What the exercise asks »
Go over the entries below line by line, copying each one that contains the word "UNISEX".

Supplied records »
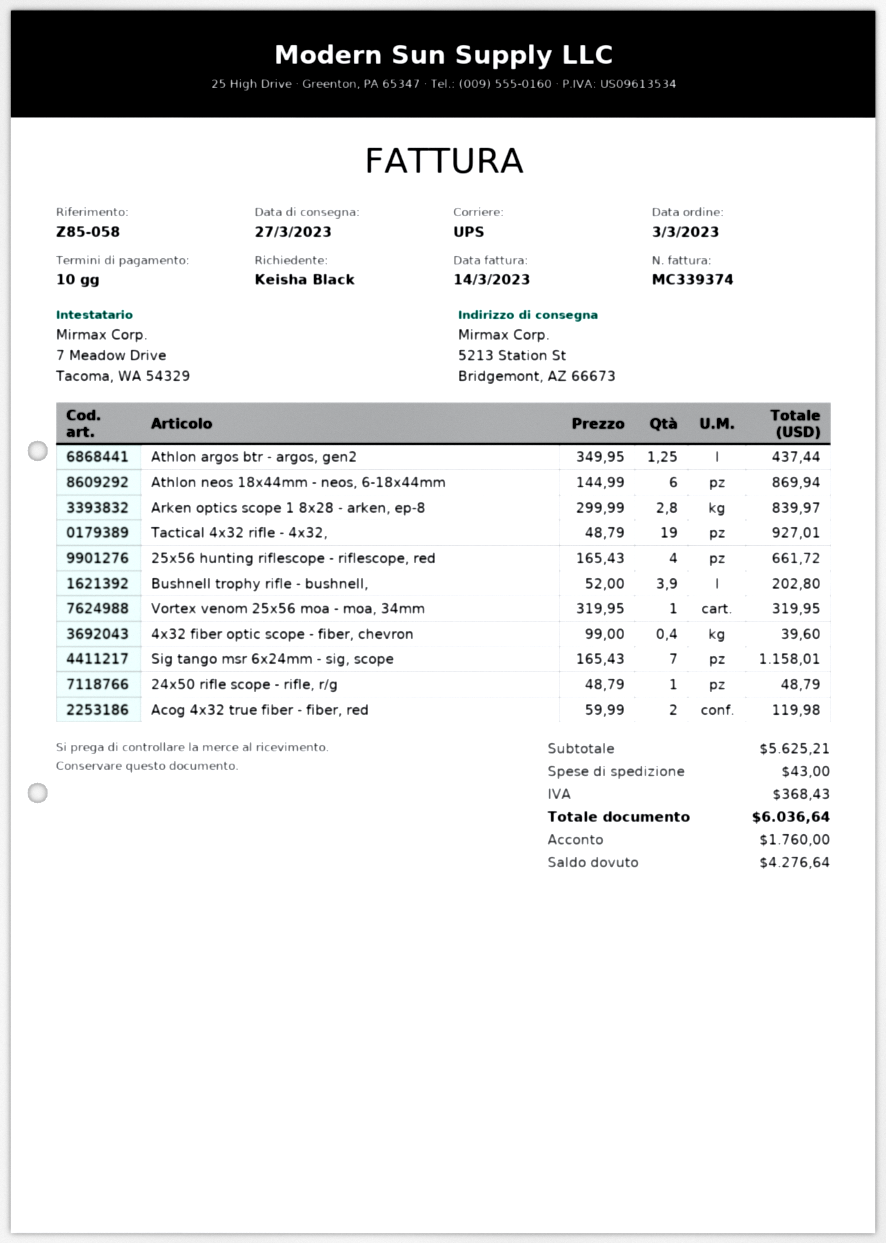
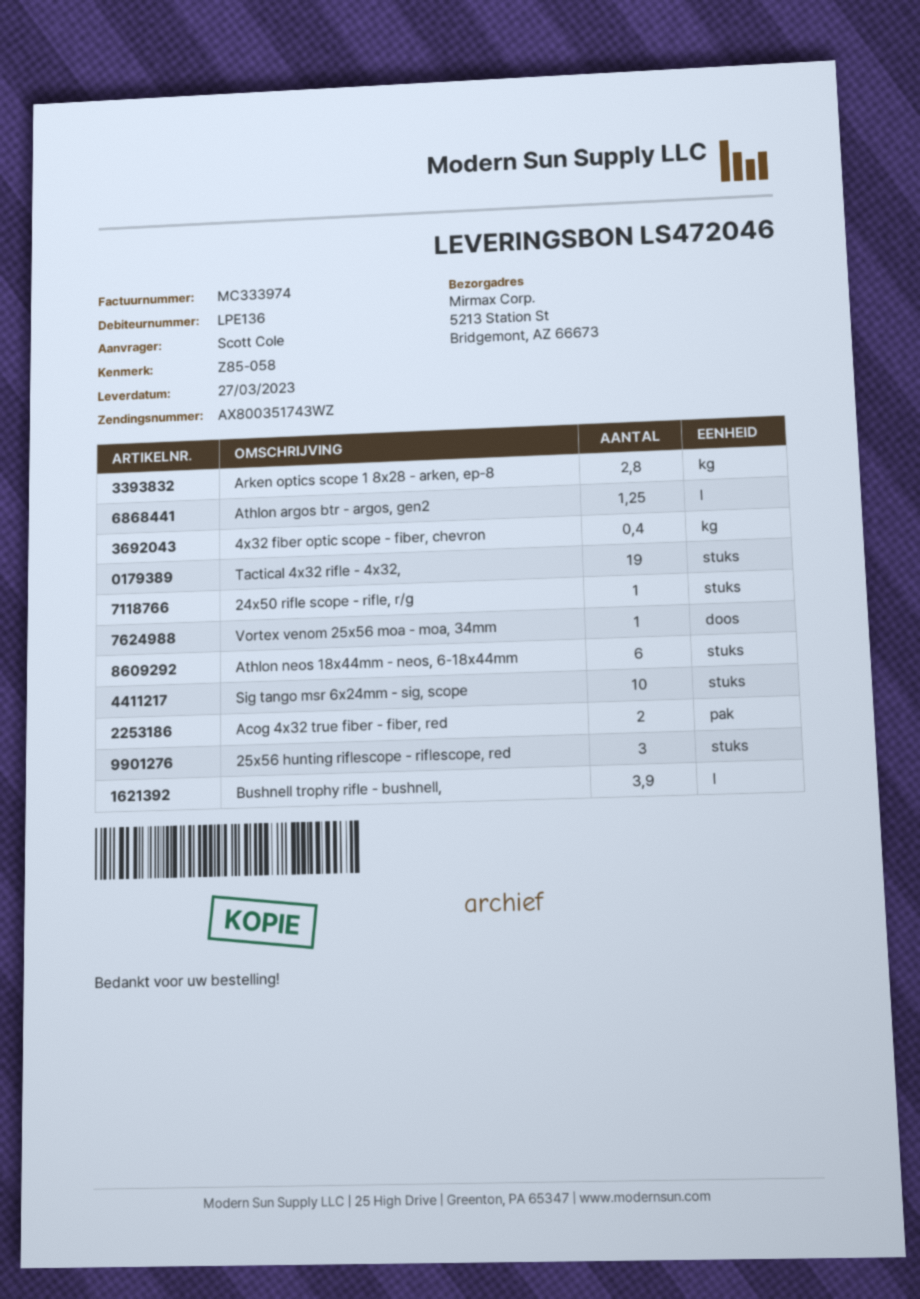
invoice number: MC339374 -> MC333974
ordered by: Keisha Black -> Scott Cole
25x56 hunting riflescope - riflescope, red: 4 -> 3
Sig tango msr 6x24mm - sig, scope: 7 -> 10

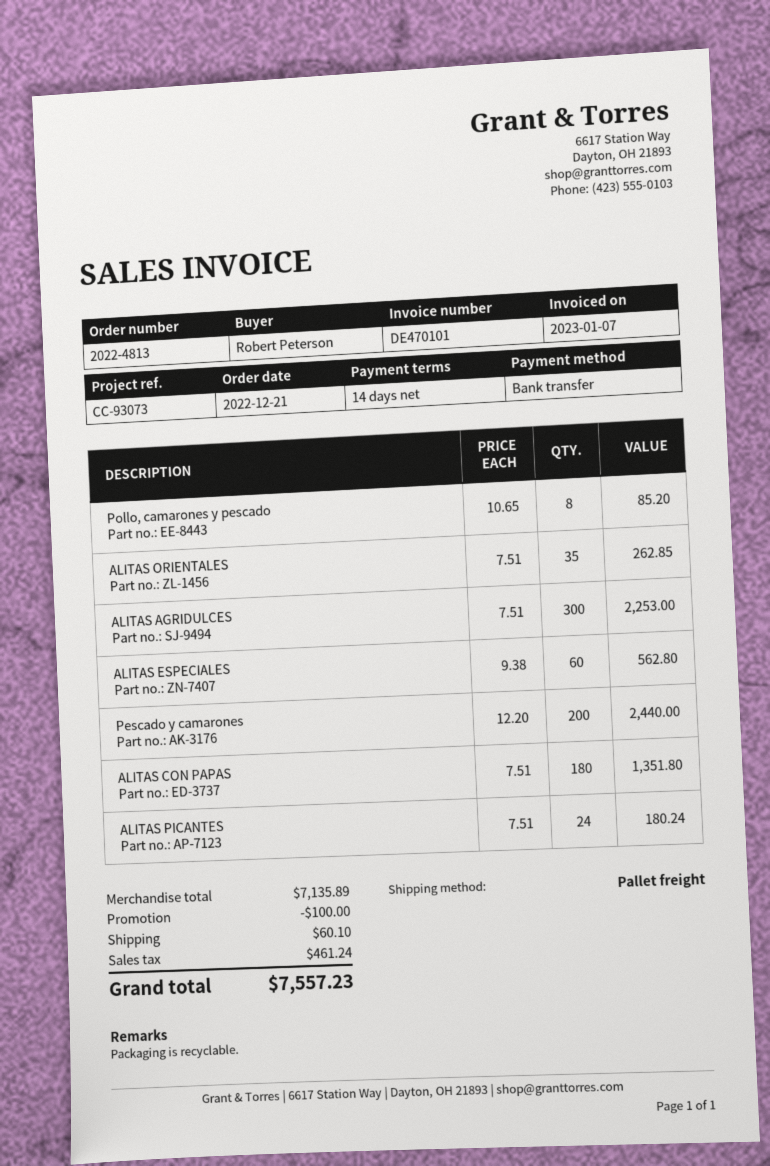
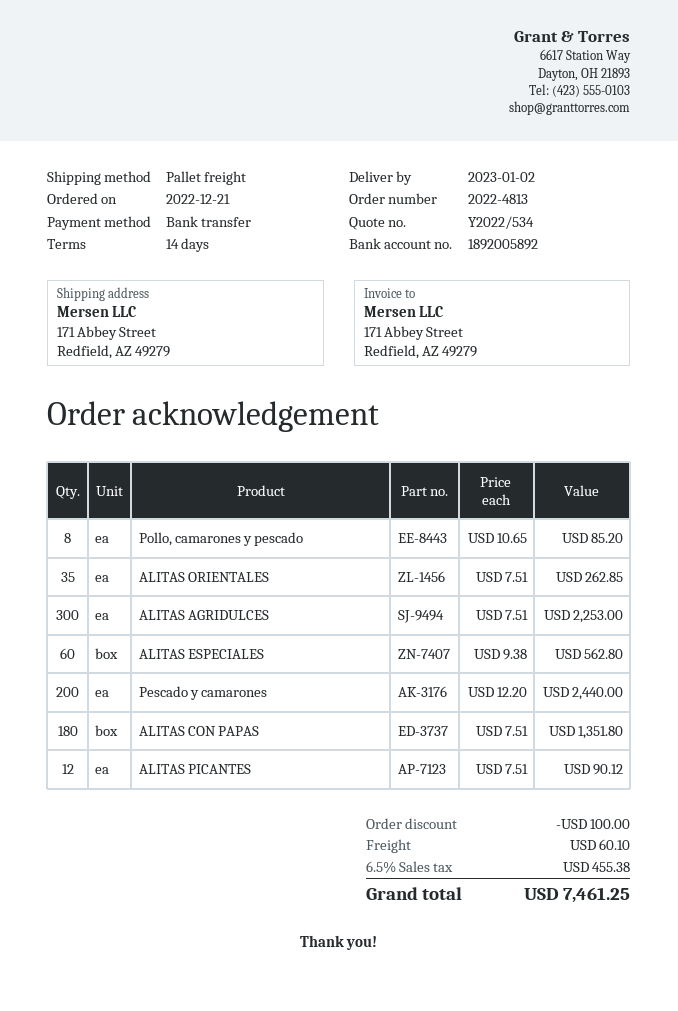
ALITAS PICANTES: 24 x 7.51 = 180.24 -> 12 x 7.51 = 90.12
tax: 461.24 -> 455.38
total: 7557.23 -> 7461.25

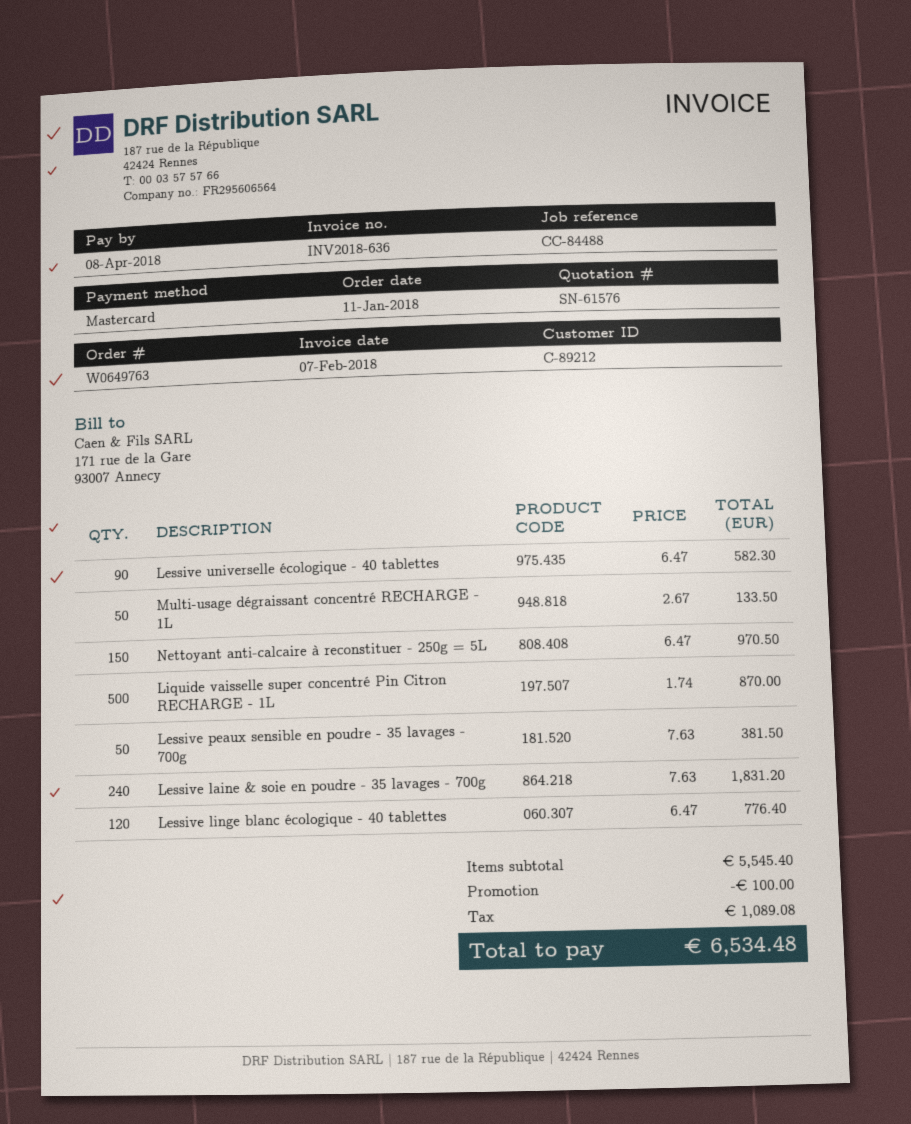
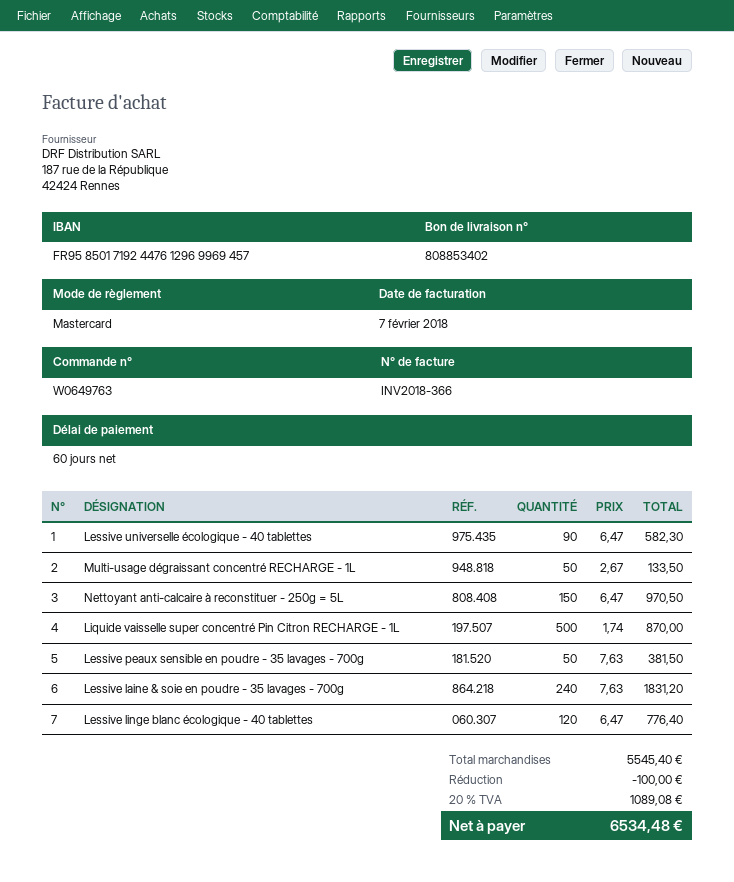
invoice number: INV2018-636 -> INV2018-366

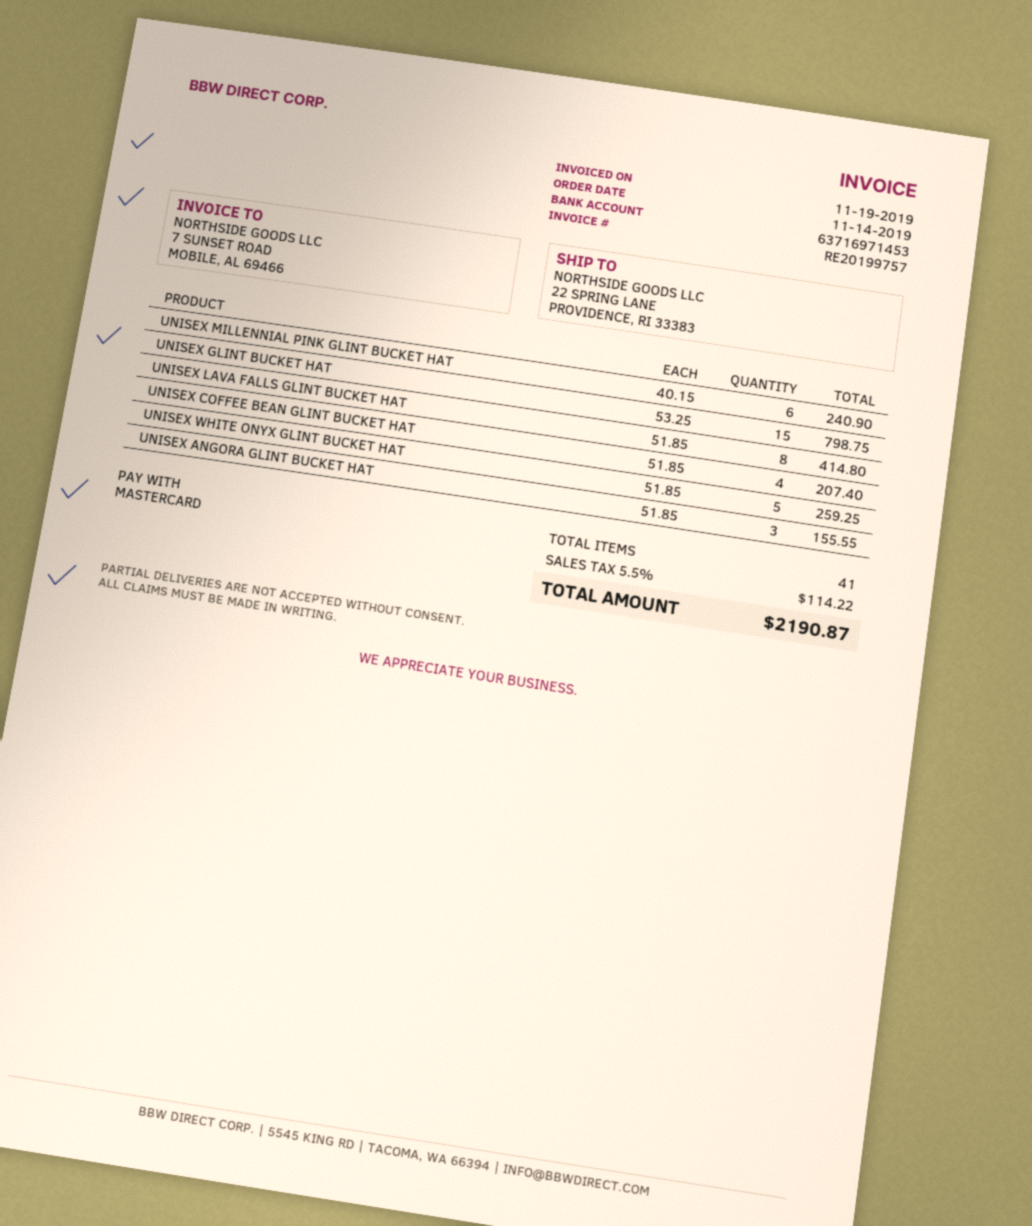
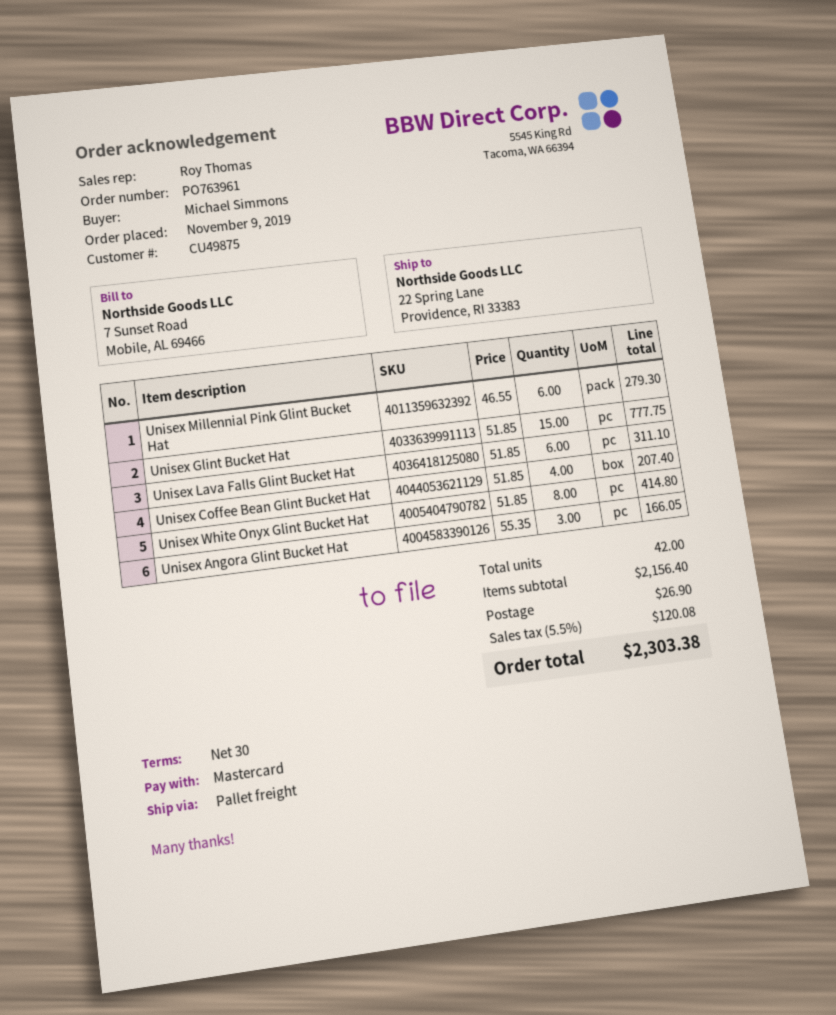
order date: 2019-11-14 -> 2019-11-09
UNISEX MILLENNIAL PINK GLINT BUCKET HAT: 6 x 40.15 = 240.90 -> 6 x 46.55 = 279.30
UNISEX GLINT BUCKET HAT: 15 x 53.25 = 798.75 -> 15 x 51.85 = 777.75
UNISEX LAVA FALLS GLINT BUCKET HAT: 8 x 51.85 = 414.80 -> 6 x 51.85 = 311.10
UNISEX WHITE ONYX GLINT BUCKET HAT: 5 x 51.85 = 259.25 -> 8 x 51.85 = 414.80
UNISEX ANGORA GLINT BUCKET HAT: 3 x 51.85 = 155.55 -> 3 x 55.35 = 166.05
total quantity: 41 -> 42
shipping: none -> 26.90
tax: 5.5% = 114.22 -> 5.5% = 120.08
total: 2190.87 -> 2303.38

Solution to the exercise »
UNISEX MILLENNIAL PINK GLINT BUCKET HAT: 6 x 40.15 = 240.90 -> 6 x 46.55 = 279.30
UNISEX GLINT BUCKET HAT: 15 x 53.25 = 798.75 -> 15 x 51.85 = 777.75
UNISEX LAVA FALLS GLINT BUCKET HAT: 8 x 51.85 = 414.80 -> 6 x 51.85 = 311.10
UNISEX WHITE ONYX GLINT BUCKET HAT: 5 x 51.85 = 259.25 -> 8 x 51.85 = 414.80
UNISEX ANGORA GLINT BUCKET HAT: 3 x 51.85 = 155.55 -> 3 x 55.35 = 166.05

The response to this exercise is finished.